2004 yılında Valentin Pustovoyt adlı bir gazeteci, Cengiz Aytmatov’la aşk üzerine öylesine bir söyleşi yapmış; Zerkalo Nedeli/Haftanın Aynası adlı dergide yayımlanan bu söyleşide, Aytmatov’un 1950’li yıllarda Bibisaray Beyşenaliyeva’yla yaşadığı aşkın küçük bir anılması da yer alıyor; sağda yer alan fotoğraf Hanış Kulmambetov’un, şaşırtıcı bir şekilde ünlenen bu aşk öyküsünden yola çıkarak sahnelediği oyunun, Mayıs 2008 tarihli bir sergilenişinden bir fotoğraf.
Bu adam artık 75 yaşına gelmiş. Yaşamı hep zengin olaylarla dolu olmuş. Yaşadıklarını ve hissettiklerini, ona çağdaş dünyanın en büyük yazarlarından biri unvanını getiren kitaplarında cisimlendirmiş: “Beyaz Gemi,” “Gün Olur Yüzyıl Olur,” “Deniz kıyısında Koşan Ala Köpek”… Adı Cengiz Torekuloviç Aytmatov. Yazarın kişisel ve sanatsal yaşamında aşk önemli bir rol oynamış…
İlk aşkınızı hatırlıyor musunuz? İlk kez ne zaman aşık oldunuz?
Ben Stalin’in baskı uyguladığı bir ailede büyüdüm.
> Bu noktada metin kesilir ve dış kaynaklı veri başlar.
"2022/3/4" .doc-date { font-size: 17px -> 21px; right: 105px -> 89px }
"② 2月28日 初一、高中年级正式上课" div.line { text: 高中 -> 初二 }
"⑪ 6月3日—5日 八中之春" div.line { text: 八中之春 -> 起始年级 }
Babamı tutukladıkları zaman, okulda beni “halkın düşmanı” saymaya başladılar. Ama, bana yine de normal davranıyorlardı. Fakat bir gün bir komsomol lideri gelip o sınıfta okumaya hakkım olmadığını, gitmem gerektiğini söyledi… Issız okul bahçesine çıktım. Öğrenciler gelip geçiyordu. Bense tek başıma, duvara yaslanmış bir halde duruyordum ve ne yapacağımı bilmiyordum… Zil çaldı. Düşündüm: “Şimdi ben ne yapacağım?” Birden avluya bir kız koşup geldi – bizim sınıfta okuyordu. Başını sağa sola çeviriyor, bir şeyler aranıyordu.
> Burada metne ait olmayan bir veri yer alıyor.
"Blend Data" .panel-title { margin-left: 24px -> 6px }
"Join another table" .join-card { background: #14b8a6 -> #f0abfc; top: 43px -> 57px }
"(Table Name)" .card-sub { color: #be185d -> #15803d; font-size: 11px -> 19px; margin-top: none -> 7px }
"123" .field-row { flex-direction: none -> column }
Beni gördü, bana doğru koştu ve şöyle dedi: “Sınıfa gel, artık gelebilirsin.”
Adı neydi?
Hatırlamıyorum. Yıllar aklımdan isimleri alıp götürdü. Nasıl bir yüzü vardı, onu hatırlıyorum, ama ismini, ne yazık ki hatırlamıyorum. Yüzü o anda, bana doğru koştuğu anda muhteşemdi: nasıl telaşlandığı, bana bir şekilde yardım etmek istediği belli oluyordu… Bense onun elini tutup birlikte bir yerlere koşmak istedim… Bu çerçevede açık seçik hatırladığım ilk olay bu.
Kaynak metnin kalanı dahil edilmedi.